[Exercise material Boundary: Start]

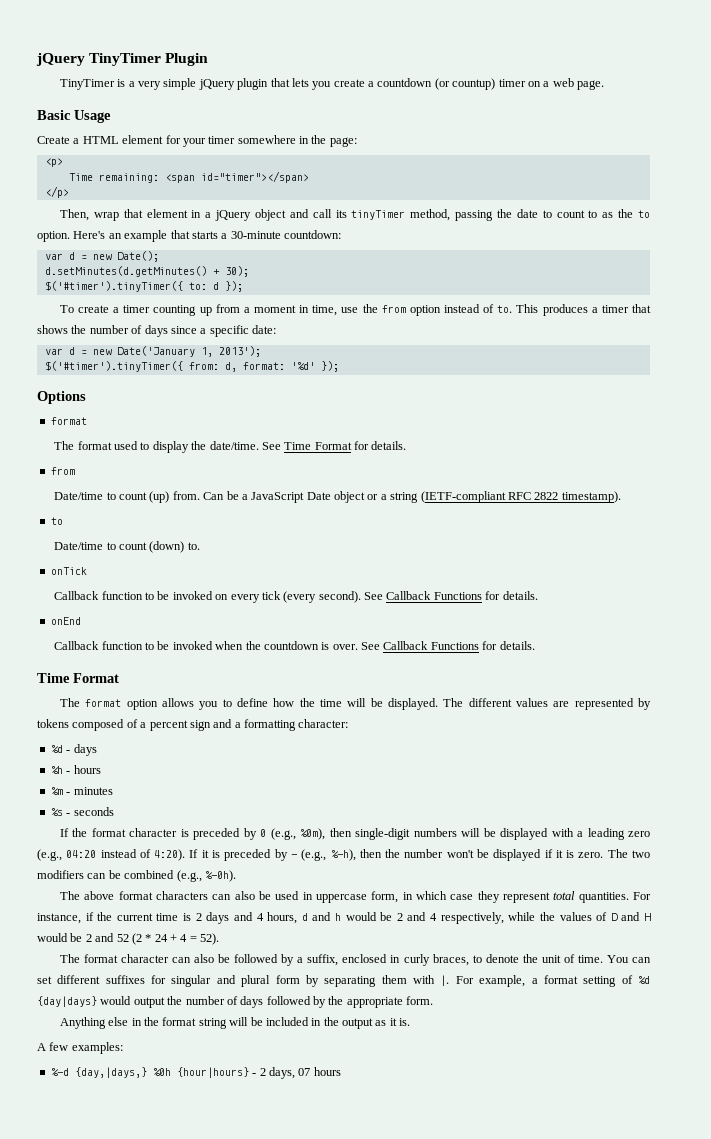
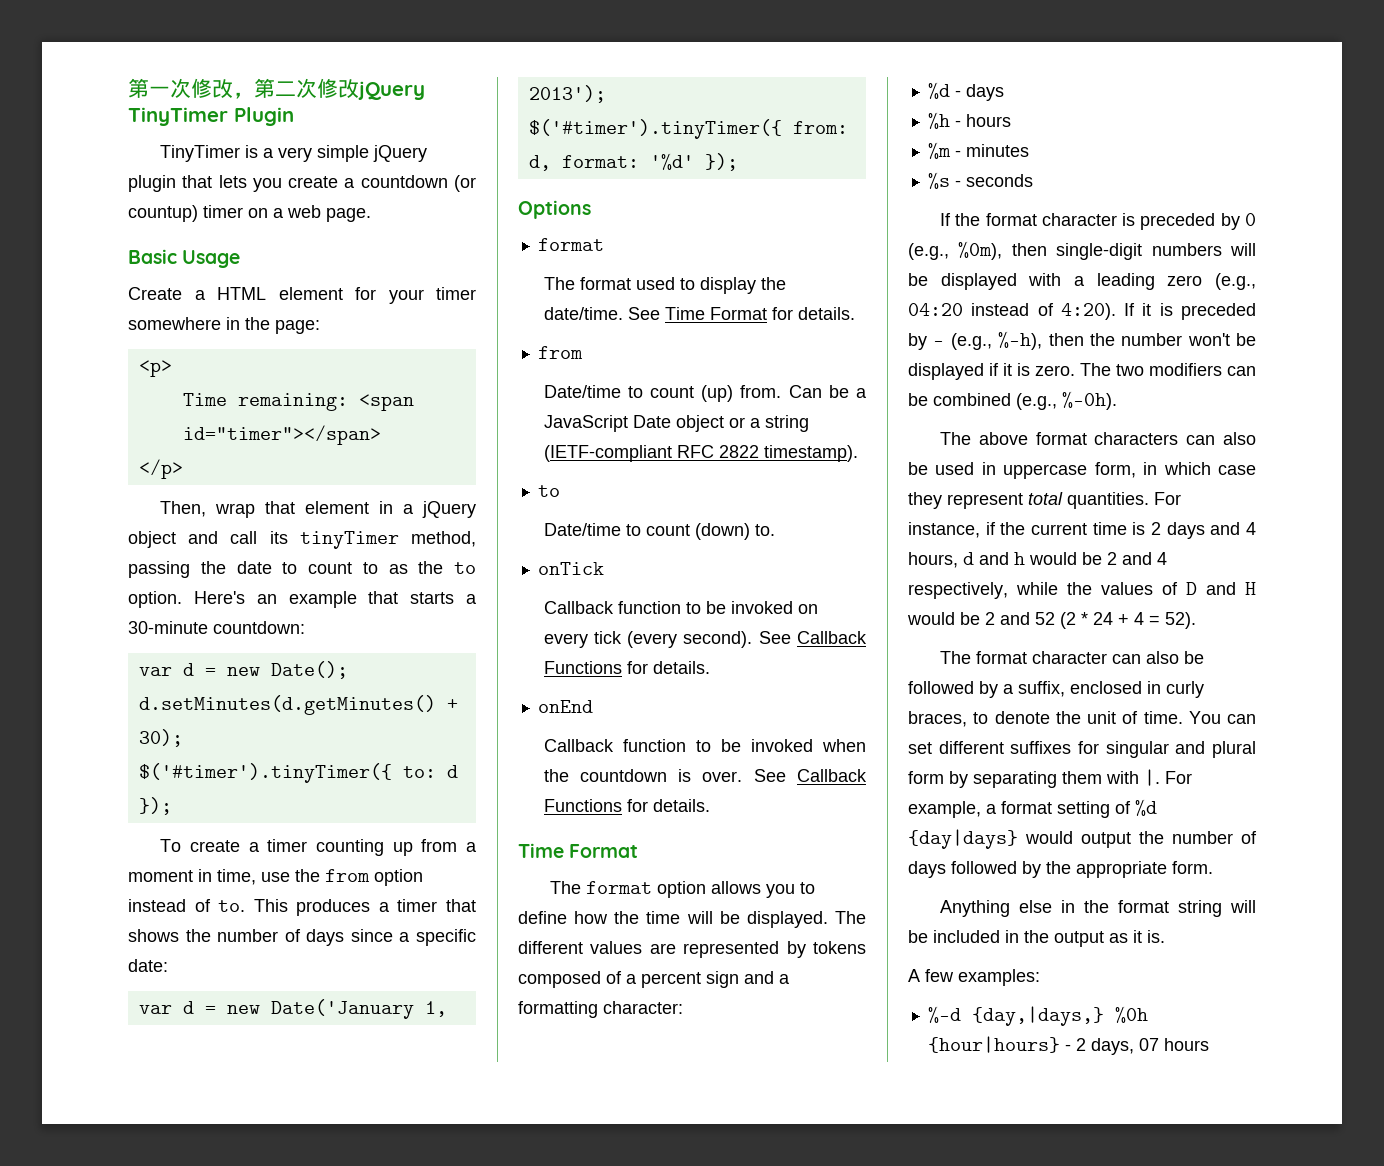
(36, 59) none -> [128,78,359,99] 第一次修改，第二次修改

[Exercise material Boundary: End]
[Exercise material Boundary: Start]

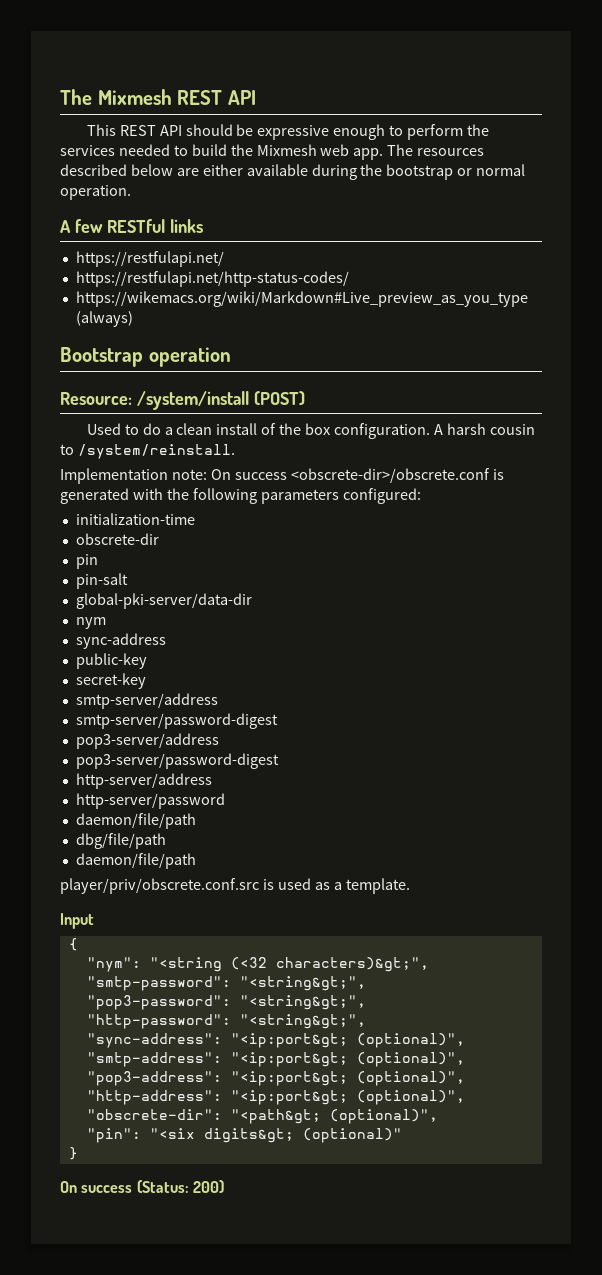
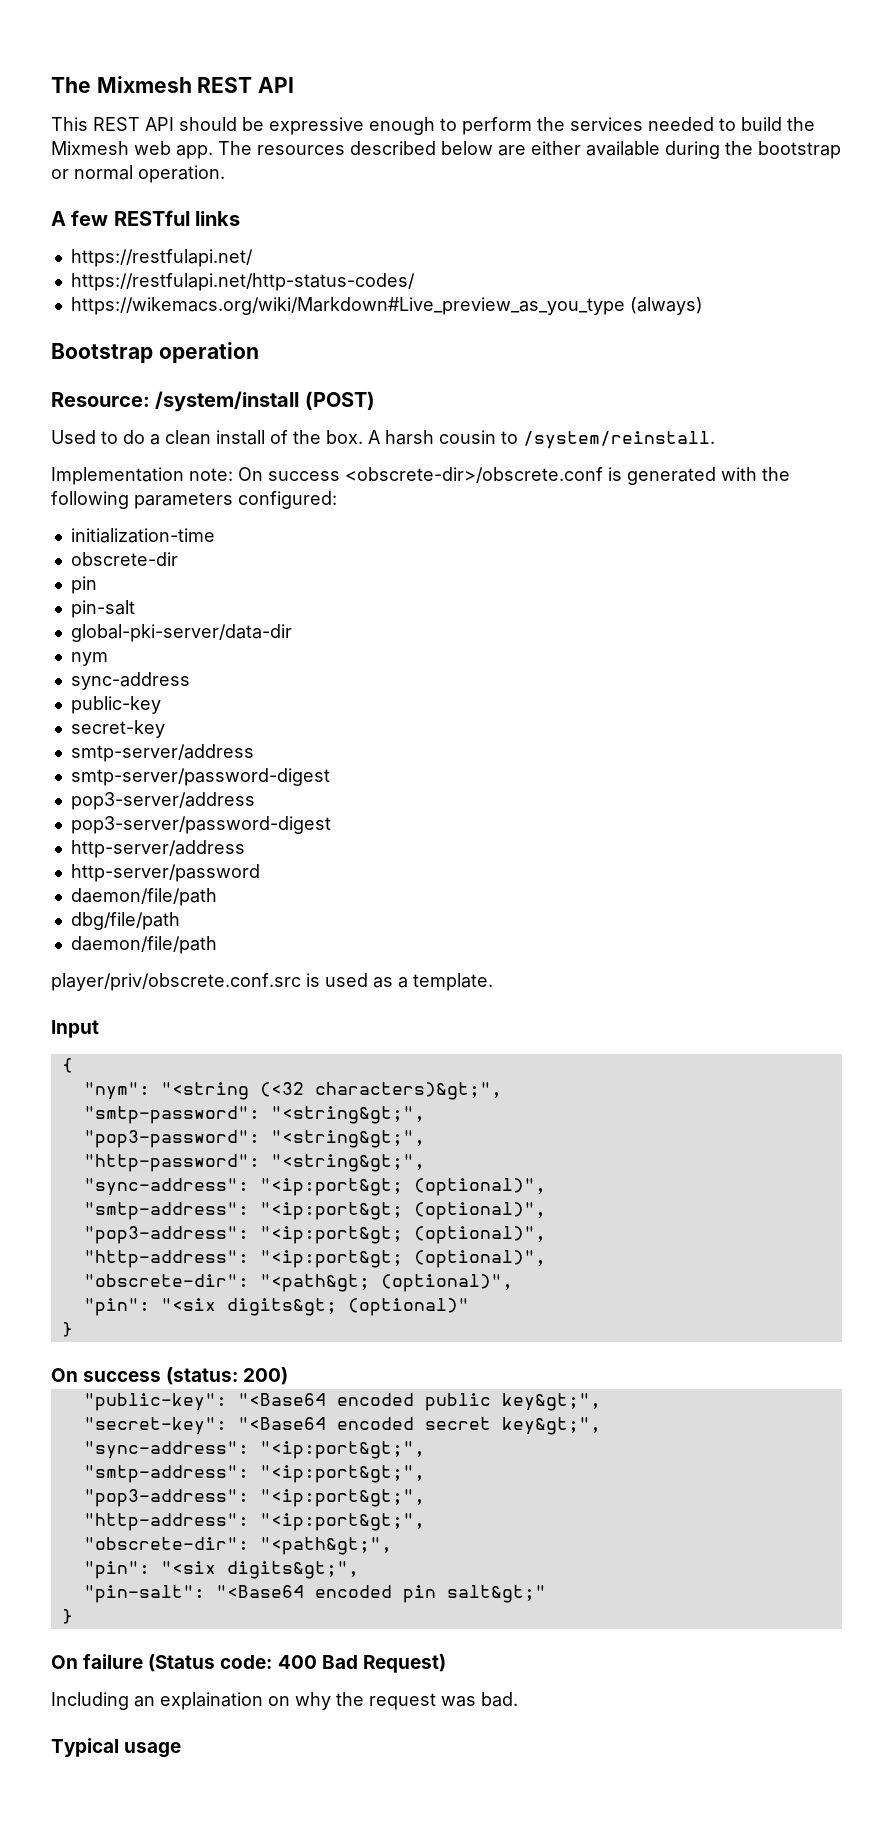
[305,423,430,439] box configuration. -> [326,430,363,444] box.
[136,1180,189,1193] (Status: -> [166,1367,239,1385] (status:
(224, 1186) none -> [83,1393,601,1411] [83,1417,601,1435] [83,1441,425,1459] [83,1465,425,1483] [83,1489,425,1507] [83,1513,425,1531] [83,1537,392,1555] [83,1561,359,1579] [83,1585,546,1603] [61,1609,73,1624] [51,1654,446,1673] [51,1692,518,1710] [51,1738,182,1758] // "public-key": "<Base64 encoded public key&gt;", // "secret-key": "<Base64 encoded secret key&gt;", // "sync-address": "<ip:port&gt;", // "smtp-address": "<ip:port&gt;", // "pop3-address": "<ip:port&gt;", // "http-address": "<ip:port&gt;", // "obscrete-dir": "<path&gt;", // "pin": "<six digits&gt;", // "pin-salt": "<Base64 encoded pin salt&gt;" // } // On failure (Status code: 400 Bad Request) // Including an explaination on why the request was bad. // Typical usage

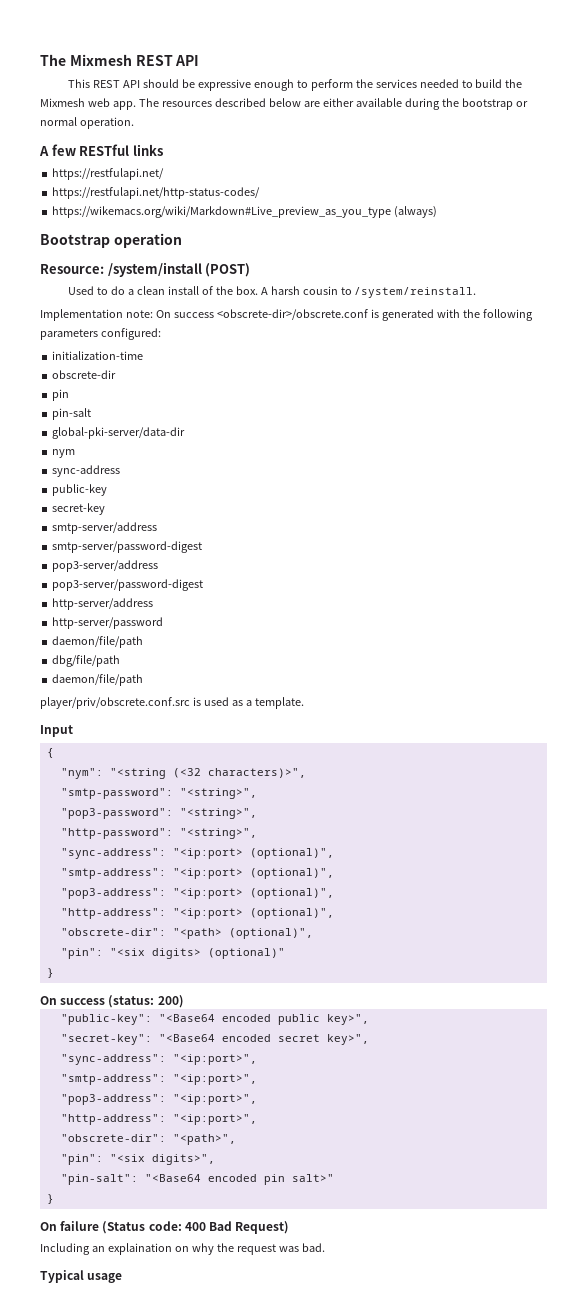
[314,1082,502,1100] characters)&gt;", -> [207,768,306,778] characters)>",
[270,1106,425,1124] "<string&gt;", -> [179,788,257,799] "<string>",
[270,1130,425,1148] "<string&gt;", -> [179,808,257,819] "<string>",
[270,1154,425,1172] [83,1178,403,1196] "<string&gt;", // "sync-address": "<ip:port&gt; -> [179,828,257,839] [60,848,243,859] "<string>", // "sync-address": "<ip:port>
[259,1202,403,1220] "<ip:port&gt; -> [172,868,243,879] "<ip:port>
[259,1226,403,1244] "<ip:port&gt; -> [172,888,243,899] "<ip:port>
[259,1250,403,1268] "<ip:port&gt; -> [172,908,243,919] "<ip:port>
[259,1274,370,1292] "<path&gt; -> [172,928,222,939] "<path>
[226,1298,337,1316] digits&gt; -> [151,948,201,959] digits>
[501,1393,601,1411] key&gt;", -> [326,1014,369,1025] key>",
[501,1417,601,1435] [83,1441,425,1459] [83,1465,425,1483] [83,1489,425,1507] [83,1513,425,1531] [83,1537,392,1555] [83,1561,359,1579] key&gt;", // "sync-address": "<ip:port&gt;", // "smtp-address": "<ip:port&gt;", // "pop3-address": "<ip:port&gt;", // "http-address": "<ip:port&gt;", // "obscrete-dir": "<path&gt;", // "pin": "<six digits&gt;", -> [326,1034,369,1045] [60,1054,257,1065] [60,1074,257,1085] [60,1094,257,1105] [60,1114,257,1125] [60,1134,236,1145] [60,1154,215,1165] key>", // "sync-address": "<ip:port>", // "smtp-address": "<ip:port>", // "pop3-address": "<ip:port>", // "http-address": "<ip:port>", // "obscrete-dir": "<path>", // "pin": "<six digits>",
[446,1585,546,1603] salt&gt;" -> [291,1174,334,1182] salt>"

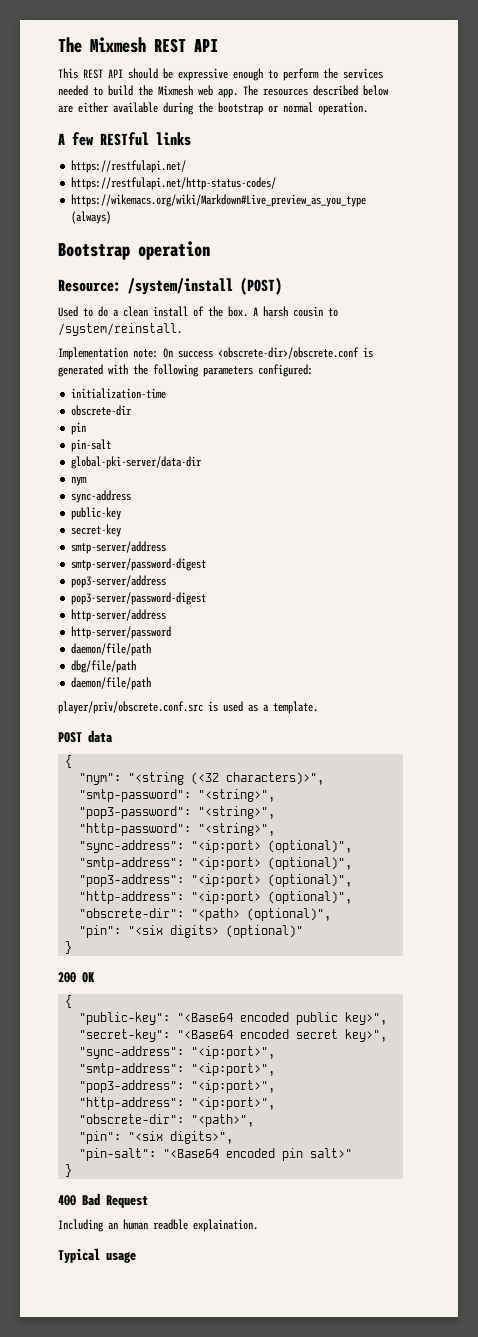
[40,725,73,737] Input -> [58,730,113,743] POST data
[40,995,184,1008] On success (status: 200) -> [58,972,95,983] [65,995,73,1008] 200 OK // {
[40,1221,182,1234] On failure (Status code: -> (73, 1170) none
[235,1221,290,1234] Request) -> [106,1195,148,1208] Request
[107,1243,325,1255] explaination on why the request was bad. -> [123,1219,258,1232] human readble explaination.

[Exercise material Boundary: End]

Aim of the task:
Take the word "string" and find each line of the material that contains it. Copy those lines.

Solution to the problem:
[270,1106,425,1124] "<string&gt;", -> [179,788,257,799] "<string>",
[270,1130,425,1148] "<string&gt;", -> [179,808,257,819] "<string>",
[270,1154,425,1172] [83,1178,403,1196] "<string&gt;", // "sync-address": "<ip:port&gt; -> [179,828,257,839] [60,848,243,859] "<string>", // "sync-address": "<ip:port>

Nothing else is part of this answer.